ORGANIZING YOUR HARD DISKS WAS NEVER SO SIMPLE

Disk Administrator is the main tool in Windows NT for maintaining and configuring hard disks. With Disk Administrator, you can create and remove partitions and logical drives and format disks. It lets you set up volume sets and implement some performance and fault tolerance features such as disk mirroring, striping, and striping with parity.

When you start Disk Administrator for the first time (its icon is in the Administrative Tools program group in NT 3.51, and under the Administrative Tools folder in NT 4.0), it will ask you for permission to write a signature on the disk. The signature helps Disk Administrator identify the disk, even if you shift the disk to a different controller. Disk Administrator will not let you proceed unless you grant signature permission and will repeat this request when you add new disks to the system.

Disk Administrator displays odd behavior in NT 3.51. Often, when you start Disk Administrator, it disappears behind other open windows. You have to cycle through the open windows or minimize them to get to it.

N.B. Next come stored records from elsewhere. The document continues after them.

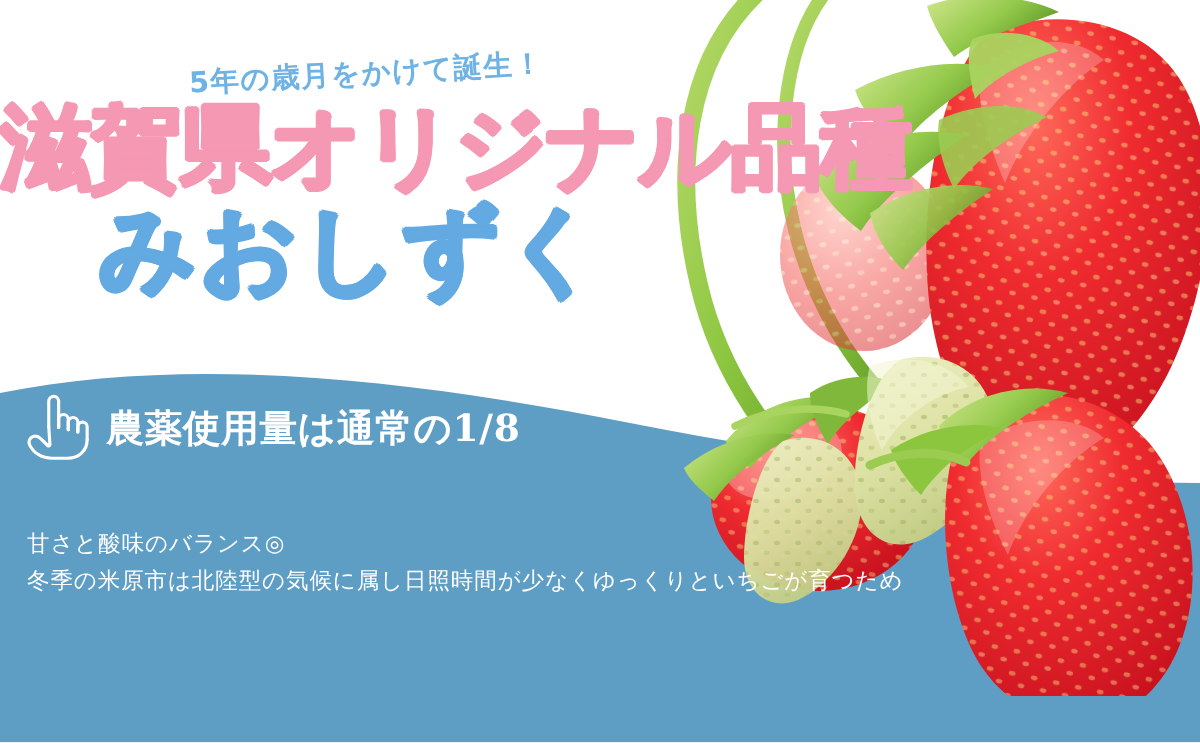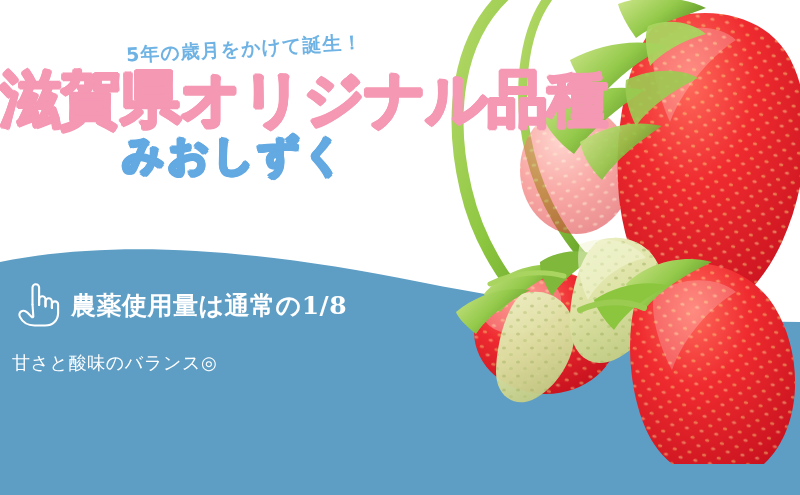--- a/index.html
+++ b/index.html
@@ -68,59 +68,59 @@
     text-shadow:
        1.6px 0 0 #f598b4, -1.6px 0 0 #f598b4,
        0 1.6px 0 #f598b4, 0 -1.6px 0 #f598b4,
        1.2px 1.2px 0 #f598b4, -1.2px 1.2px 0 #f598b4,
        1.2px -1.2px 0 #f598b4, -1.2px -1.2px 0 #f598b4;
   }
   .title-blue {
     margin-top: 2px;
     color: #63a9e2;
     font-family: "DejaVu Sans", sans-serif;
-    font-size: 41px;
+    font-size: 63px;
     font-weight: 700;
     letter-spacing: 3px;
     line-height: 1.05;
     white-space: nowrap;
     text-shadow:
        2px 0 0 #63a9e2, -2px 0 0 #63a9e2,
        0 2px 0 #63a9e2, 0 -2px 0 #63a9e2,
        1.5px 1.5px 0 #63a9e2, -1.5px 1.5px 0 #63a9e2,
        1.5px -1.5px 0 #63a9e2, -1.5px -1.5px 0 #63a9e2;
   }
 
   
   .claim-row {
     position: absolute;
     left: 16px;
-    top: 280px;
+    top: 260px;
     display: flex;
     align-items: center;
     gap: 9px;
   }
   .hand-icon { width: 46px; height: 50px; display: block; }
   .claim-text {
     color: #ffffff;
     font-family: "DejaVu Serif", "Liberation Serif", serif;
     font-size: 25px;
     font-weight: 700;
     letter-spacing: 0.5px;
     white-space: nowrap;
   }
 
   
   .body-copy {
     position: absolute;
-    left: 12px;
+    left: 18px;
     top: 350px;
     color: #ffffff;
     font-family: "DejaVu Serif", "Liberation Serif", serif;
-    font-size: 18px;
+    font-size: 15px;
     font-weight: 400;
     line-height: 25px;
     letter-spacing: 0.6px;
     white-space: nowrap;
   }
   .body-copy div { white-space: nowrap; }
 </style>
 </head>
 <body>
 
@@ -272,15 +272,16 @@
                  c-1.3,-2.6 -0.2,-5.1 2.2,-5.9
                  c2,-0.7 3.8,0.2 5.2,1.6 l4.5,4.4
                  c0.6,0.6 1.5,0.2 1.5,-0.6 L16.5,24.5"></path>
       </g>
     </svg>
     <div class="claim-text">農薬使用量は通常の1/8</div>
   </div>
 
   <div class="body-copy">
     <div>甘さと酸味のバランス◎</div>
+    <div>冬季の米原市は北陸型の気候に属し日照時間が少なくゆっくりといちごが育つため</div>
   </div>
 
 </div>
 
 </body></html>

When you first open Disk Administrator, you will see something like Screen 1. In NT 4.0, Disk Administrator has more capabilities and more customization options than in NT 3.51. For example, CD-ROM drives appear just like any other disk on a display. In the future, I expect a variety of devices to show up here, including Digital Video Disc (DVD), optical, Jaz drives, and so on. You can adjust the Region Display to show each region of the drives as an equal area or proportionally spaced. But the easiest way is to let Disk Administrator decide how to show the regions. Color coding will show volume sets and stripe sets.

Allocating Space
Use Disk Administrator to allocate the space remaining on your hard drives after you install your system's partition. Suppose you install NT on a new computer and, during installation, allocate space only for the C partition. Disk Administrator can allocate the remaining space on the same disk or the space on the other disks. Simply select (with the mouse) an area of free space, and select Partition, Create to add a partition. Disk Administrator does not add the partition at this point, but it shows up on the screen. This approach ensures that you can still back out of changes if you make a mistake and explains why you cannot format the disk yet--Tools, Format is dimmed. You must exit the utility or select Partition, Commit Changes Now to implement changes you make in Disk Administrator. Once you create the new partition, you can format the assigned space.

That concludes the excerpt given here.